Website Design

Your website is a critical piece of your business —design it like one!  Billions of dollars in spending decisions are influenced by web sites. As a matter of fact, research shows that xxx % will not buy from a company with a crummy website. So why aren’t businesses focused on designing their sites to optimize the user experience and maximize their website’s impact?

Web design can do more than make a site look good—it can be a powerful strategic weapon that enhances financial returns and creates competitive advantage. If it is time to make your websites accountable then we should talk.
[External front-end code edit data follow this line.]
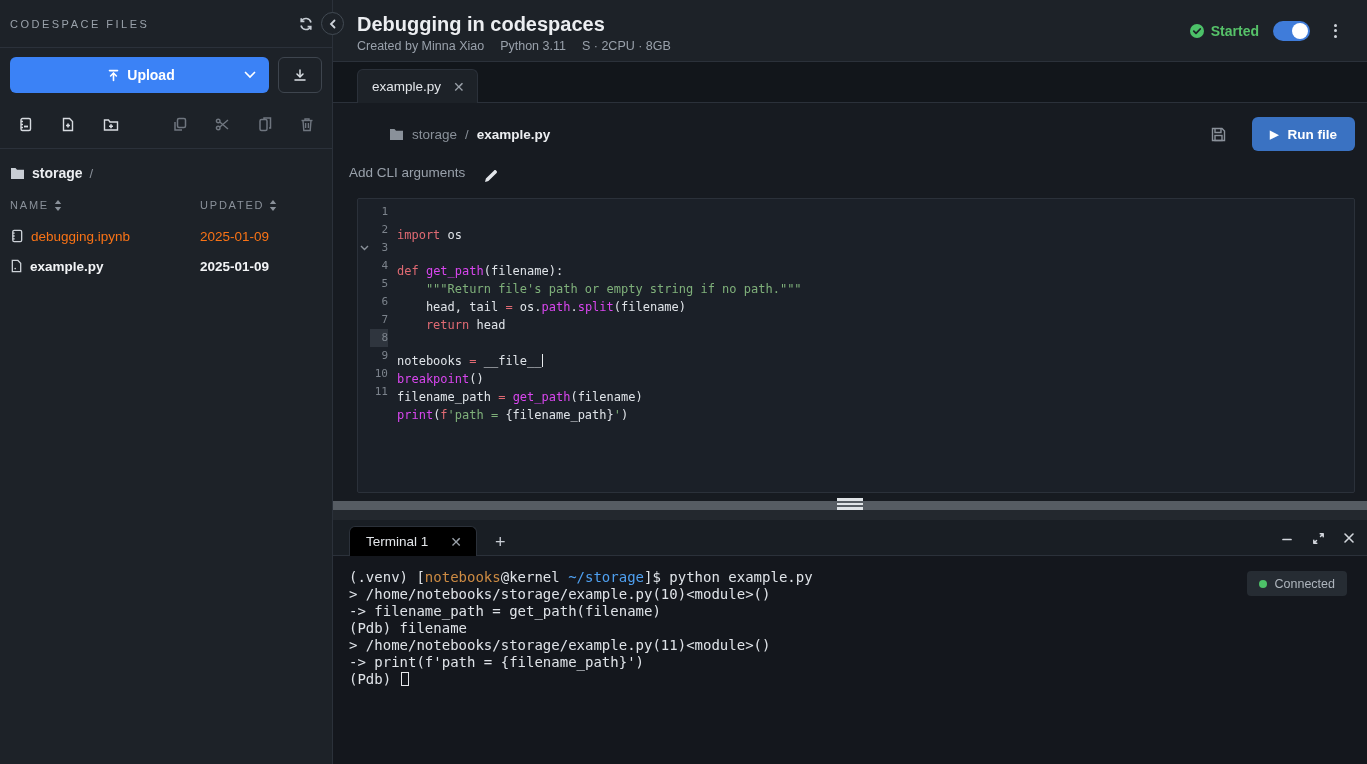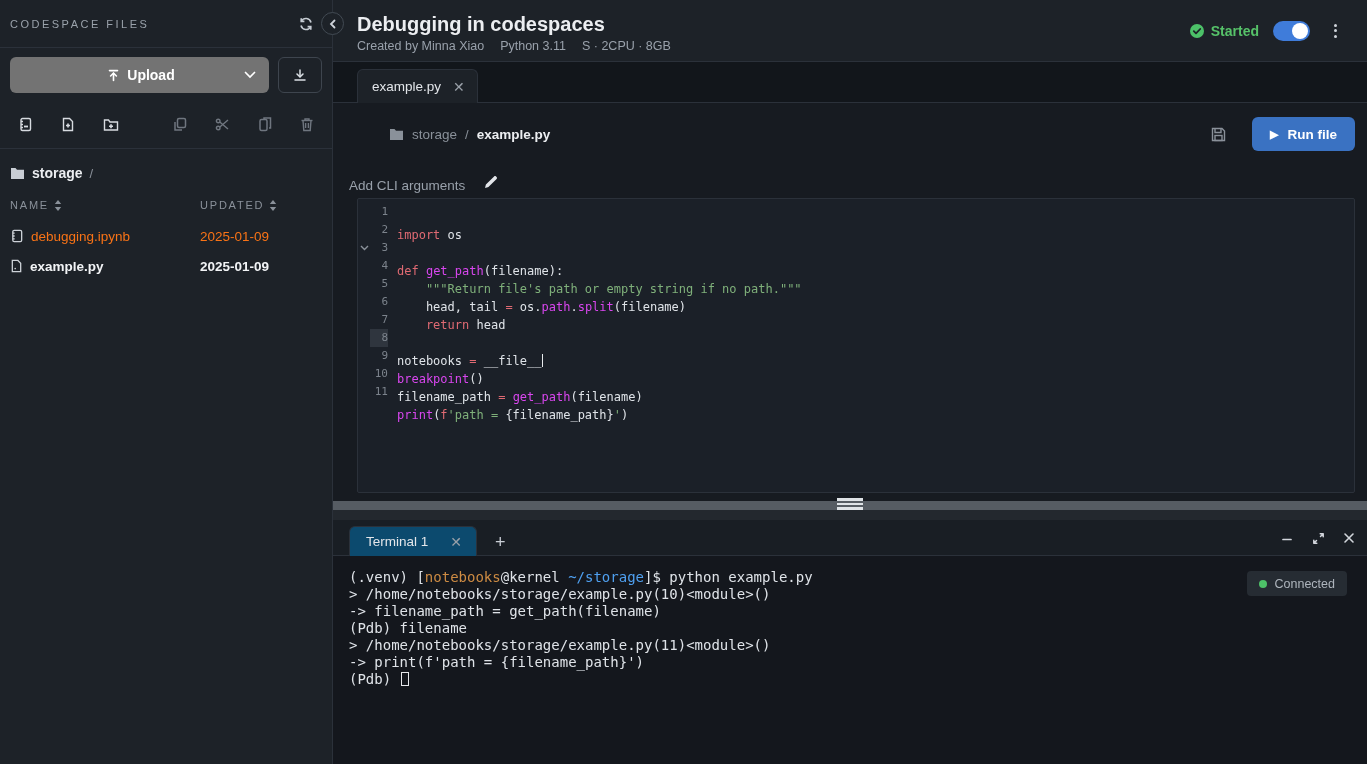"Upload" .upload-btn { background: #737373 -> #3b82f6 }
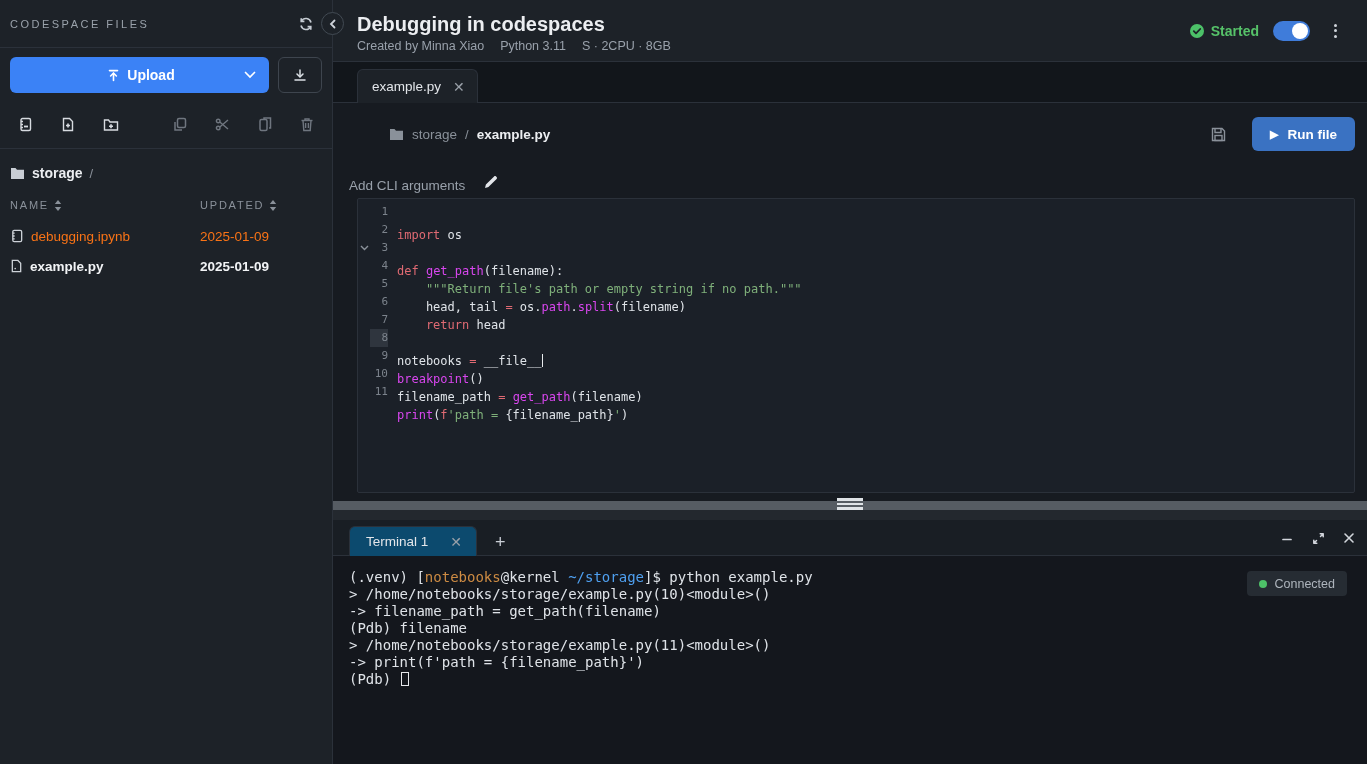"Add CLI arguments" .fa-cli { align-items: flex-end -> flex-start }
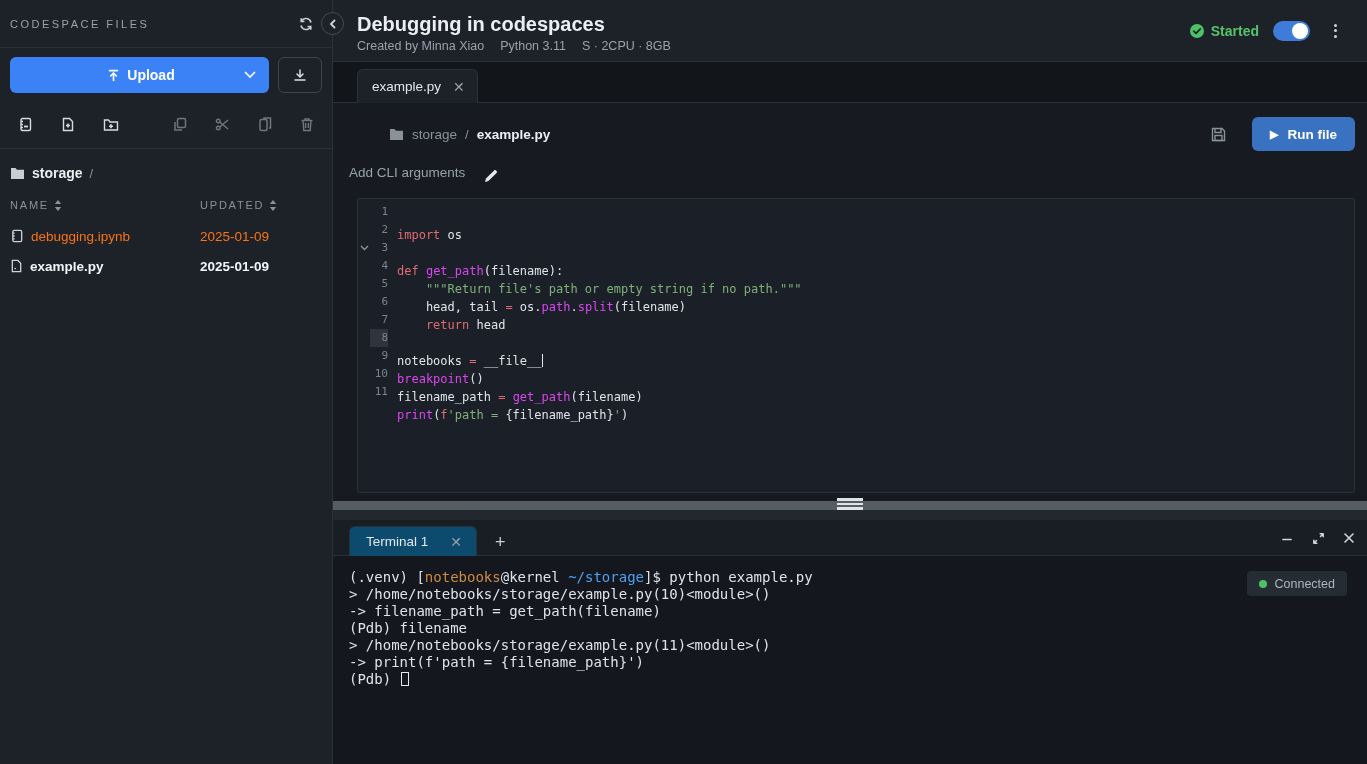"Terminal 1" .term-tab { background: #0c4a6e -> #000000 }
Elements of Website Design

“Virtually all websites have a persuasive purpose. To change what people think and do online, you need to first clarify your target outcomes and then make sure everything leads to those outcomes.”  By building your website with this in mind, it will result in more visitors completing the conversion goals set out on your website. Some of the elements of Website Design include”

  • Graphics or Visual Design – Aesthetics
  • Usability or Visual Design – Functional
  • Navigation or Structure
  • Interactivity
  • Persuasion or Conversion
  • Content or Writing and Images
  • Platform
  • Responsiveness

Nobody Says it Will Be Easy

If you have been around a while then you gather a perspective and insight from businesses, industries and your peers.  You quickly realize:  nothing is easy… nothing is simple.  Because, as Richard Cracroft has said,

“I have learned a Important Principle: Simple Things work, often to our dumbfounded surprise, for we tend to distrust the simple and strive for the complex” 

Great website design is not just pretty colors, fancy graphics or good content.  All those things are just the beginning.  The basic website design that assumes people enter on the home page and and navigate through in a logical order is a thing of the past.  The expectation that users will “work their way through” to get the answers they seek is non-sensible.  It is no longer enough to tell the visitor or user what you want them to know about your company or brand, we must also know what the visitor needs to know about us.  We must also tell our story.

Storytelling

Every brand has a story—the story has a logo and a reputation.  The story includes expectations and history and promises and social cues and emotions. The story tells us Product X is good and Product Y is not.  A really good story makes us say we “Love Product X”.

Part of the story might be that we need to help people understand their needs and feel their emotions.  Businesses that understand not only the what of their product and service but also the why are able to connect with the emotional needs of their visitors and engage them.   This engagement invariably pulls a heart string.  Sometimes it is a memory we have of how that brand made us feel once.  Sometimes it is the expectation of how the brand will make us better in the future.  Sometimes the brand reinforces our self image and gives us a chance to love something about ourselves.

More than ever, we express ourselves with what we buy and how we use what we buy. Purchases become extensions of our personality, representations of ourselves, reminders of who we are or would like to be.

Great websites don’t just present businesses.  They give the business meaning.